Teachings of artistic anatomy usually consider the Base of the nose (plane touching the nostrils/nasal openings) to be at halfway between supra-sternal notch and top of the head. In this picture, that would be between A' and O.

Now, my objective is to construct a proportionate figure from scratch (i.e on a blank sheet) using the 8:5 or Phi ratio as you have indicated. Now, I'm wondering if I could find the vertical head height from this, which you have indicated by A'E'. You have found E' by raising Q to Q', so that the 'corner' of the rotated circle EFGH touches the chin on the ref image.
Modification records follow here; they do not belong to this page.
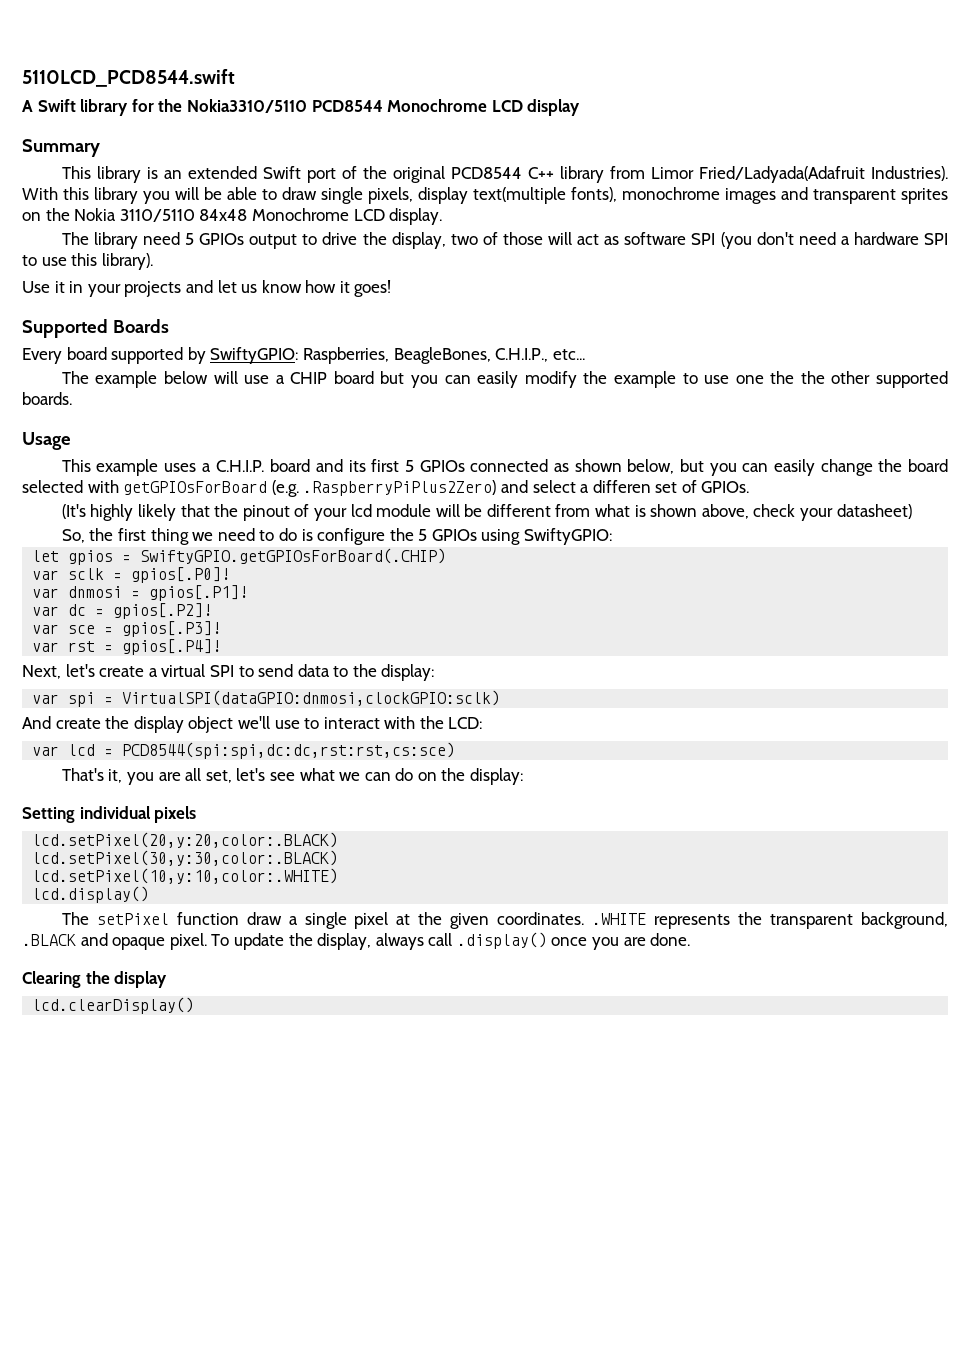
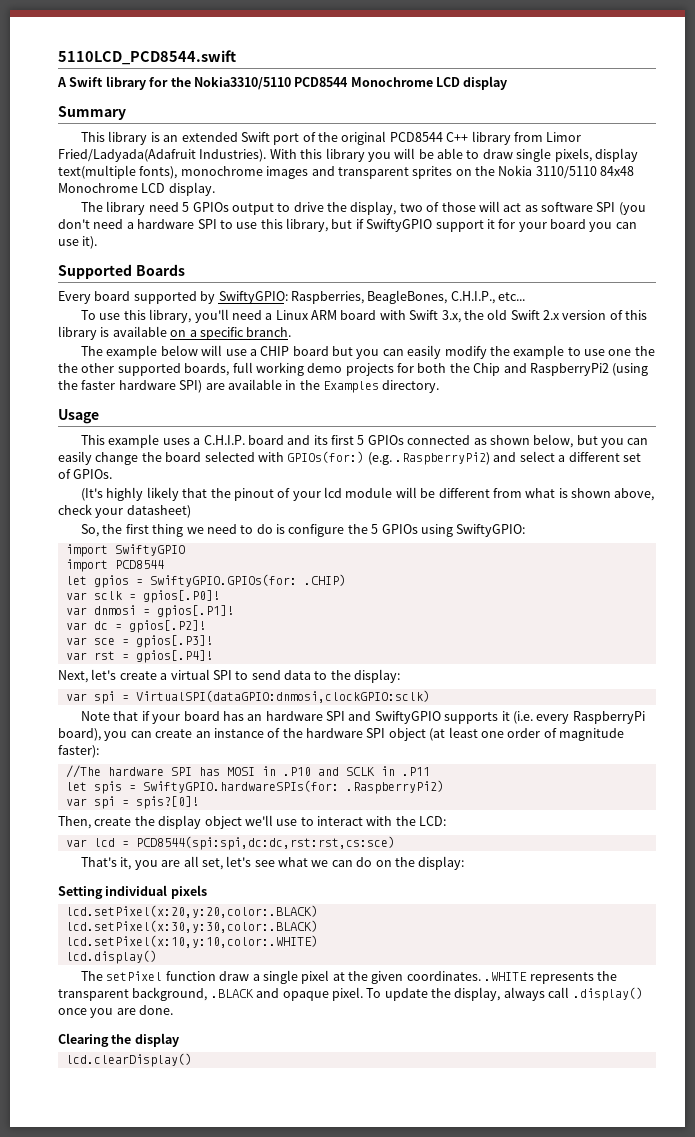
[101,253,153,270] [22,280,392,297] library). // Use it in your projects and let us know how it goes! -> [286,218,637,232] [58,236,98,249] library, but if SwiftyGPIO support it for your board you can use it).
(585, 354) none -> [81,309,648,323] [58,326,292,340] // To use this library, you'll need a Linux ARM board with Swift 3.x, the old Swift 2.x version of this library is available on a specific branch.
[22,392,72,405] boards. -> [184,362,649,376] [58,379,440,393] boards, full working demo projects for both the Chip and RaspberryPi2 (using the faster hardware SPI) are available in the Examples directory.
[123,480,497,497] getGPIOsForBoard (e.g. .RaspberryPiPlus2Zero) -> [287,451,490,465] GPIOs(for:) (e.g. .RaspberryPi2)
[592,480,651,493] differen -> [568,452,620,462] different
(613, 536) none -> [65,544,185,557] [65,559,164,572] // import SwiftyGPIO // import PCD8544
[140,548,447,564] SwiftyGPIO.getGPIOsForBoard(.CHIP) -> [149,574,346,587] SwiftyGPIO.GPIOs(for: .CHIP)
[22,716,51,729] And -> [81,711,645,724] [58,727,624,741] [58,745,99,758] [65,765,430,778] [65,780,444,794] [65,796,199,809] [58,816,91,829] Note that if your board has an hardware SPI and SwiftyGPIO supports it (i.e. every RaspberryPi board), you can create an instance of the hardware SPI object (at least one order of magnitude faster): // //The hardware SPI has MOSI in .P10 and SCLK in .P11 // let spis = SwiftyGPIO.hardwareSPIs(for: .RaspberryPi2) // var spi = spis?[0]! // Then,
[32,832,339,848] [32,850,339,866] [32,868,339,884] lcd.setPixel(20,y:20,color:.BLACK) // lcd.setPixel(30,y:30,color:.BLACK) // lcd.setPixel(10,y:10,color:.WHITE) -> [65,905,318,918] [65,920,318,933] [65,935,318,948] lcd.setPixel(x:20,y:20,color:.BLACK) // lcd.setPixel(x:30,y:30,color:.BLACK) // lcd.setPixel(x:10,y:10,color:.WHITE)

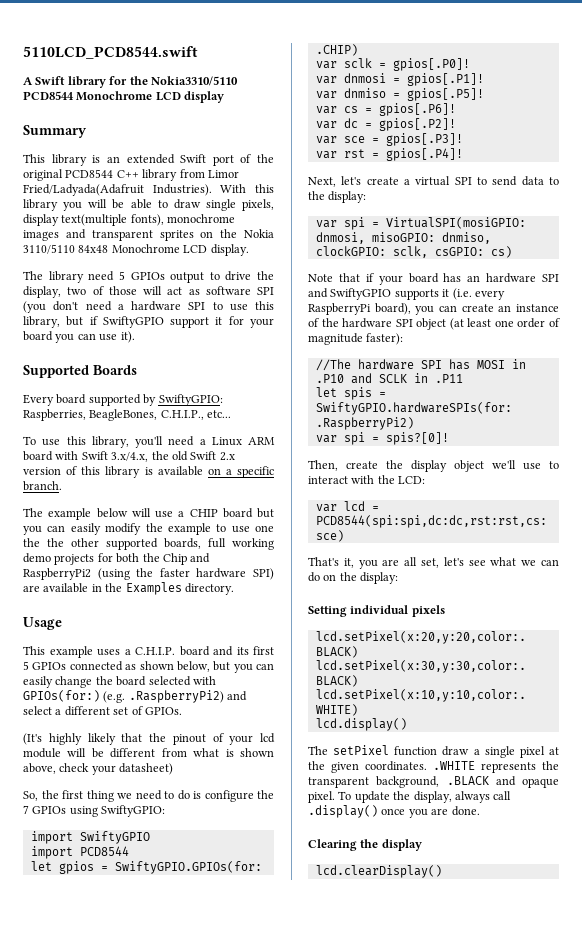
[441,310,461,323] 3.x, -> [111,452,149,462] 3.x/4.x,
[371,524,379,534] 5 -> [23,805,29,814] 7
(234, 611) none -> [315,88,484,101] [315,103,456,116] // var dnmiso = gpios[.P5]! // var cs = gpios[.P6]!
[135,690,430,703] VirtualSPI(dataGPIO:dnmosi,clockGPIO:sclk) -> [385,217,526,229] [315,232,491,244] [315,246,512,258] VirtualSPI(mosiGPIO: dnmosi, misoGPIO: dnmiso, clockGPIO: sclk, csGPIO: cs)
But I don't have a 'chin-level' on a blank sheet.

Finding head-height would also help me locate the eyes at half of A'E', as well as use A'E' as unit length to compare with the total height of the figure.
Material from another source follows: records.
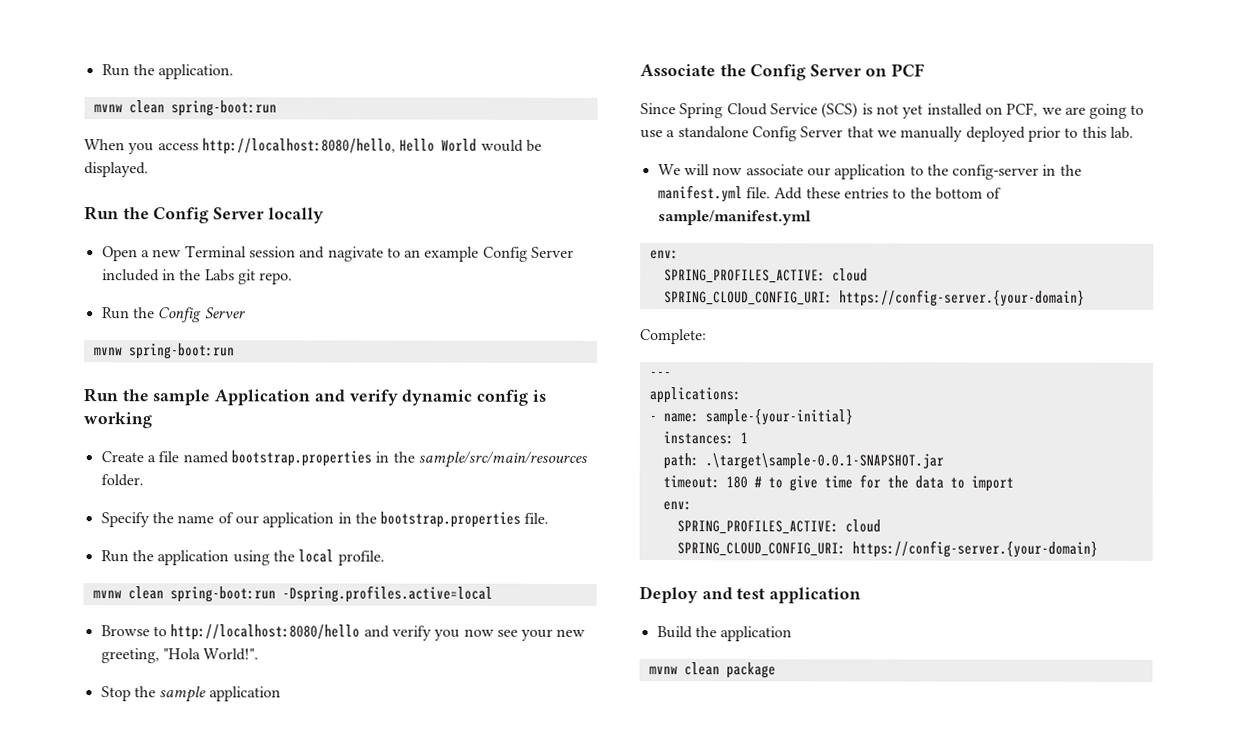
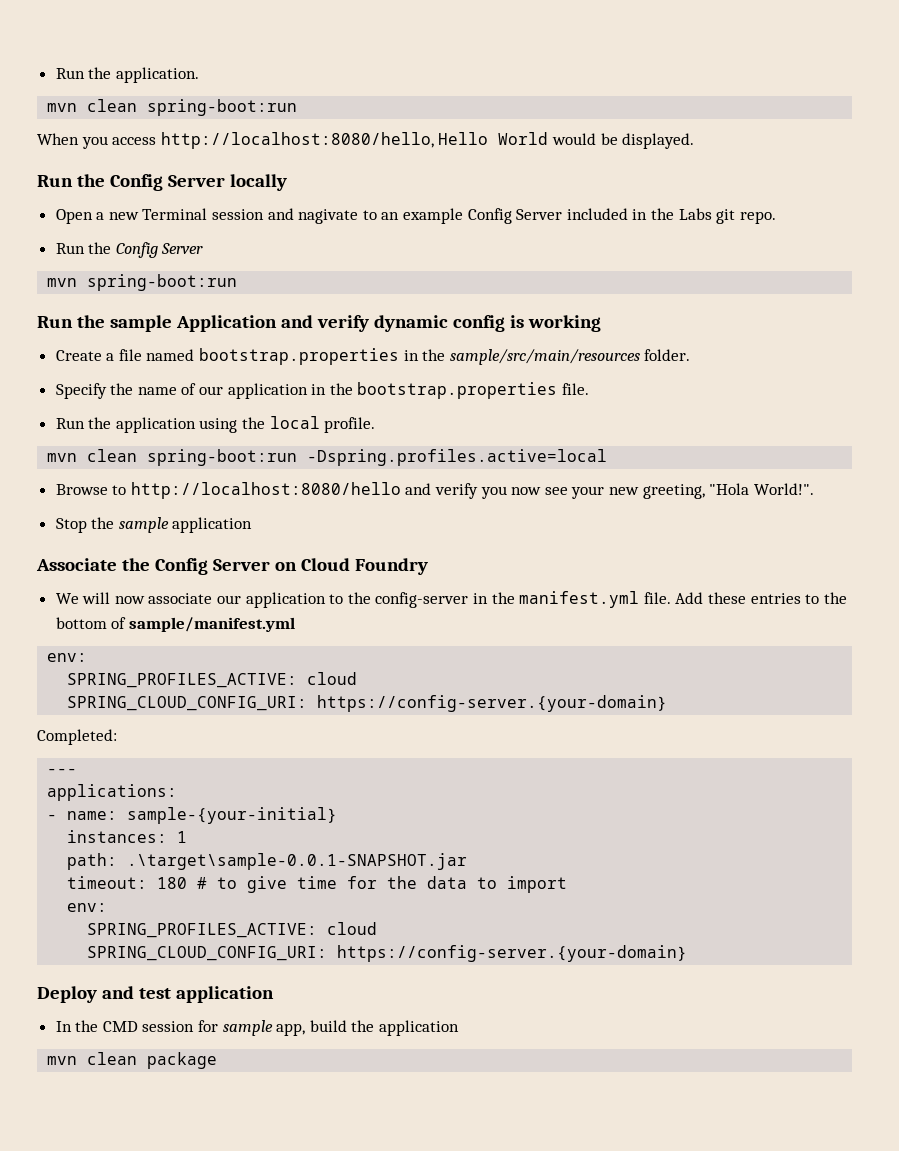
[93,104,123,113] mvnw -> [47,103,78,112] mvn
[93,347,123,356] mvnw -> [47,278,78,287] mvn
[92,590,122,599] mvnw -> [47,453,78,462] mvn
[890,63,925,77] [640,102,1145,119] [640,126,1134,142] PCF // Since Spring Cloud Service (SCS) is not yet installed on PCF, we are going to use a standalone Config Server that we manually deployed prior to this lab. -> [300,558,428,575] Cloud Foundry
[640,329,707,345] Complete: -> [37,729,117,745] Completed:
[656,626,693,639] Build -> [55,1020,347,1036] In the CMD session for sample app, build
[648,666,678,675] mvnw -> [47,1056,78,1065] mvn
If I were to start with a blank sheet, divide it vertically into 8 parts (with some room at the top and the bottom), the bottom of the thoracic cage would be at 5 parts - counted from below. Thus satisfying the Phi ratio of 1.6 or 8:5. This would be indicated by the line DC in your construction. I can construct the two squares ABCD and EFGH from this arrangement. A' would be the mid-point of AB. The plumb line, or mid-vertical, is dropped from A'.

Now, say the plumb line bisects DC at X. This would create a vertical segment A'X, which is equal to the sides of the square ABCD.

Then O (on my blank sheet) would be the middle point of A'X, and indicate the supra-sternal notch. By traditional teaching, the Base of the nose, or the Nose line, could thus be located halfway between A' and O. So I have found the Nose line by the golden proportion method.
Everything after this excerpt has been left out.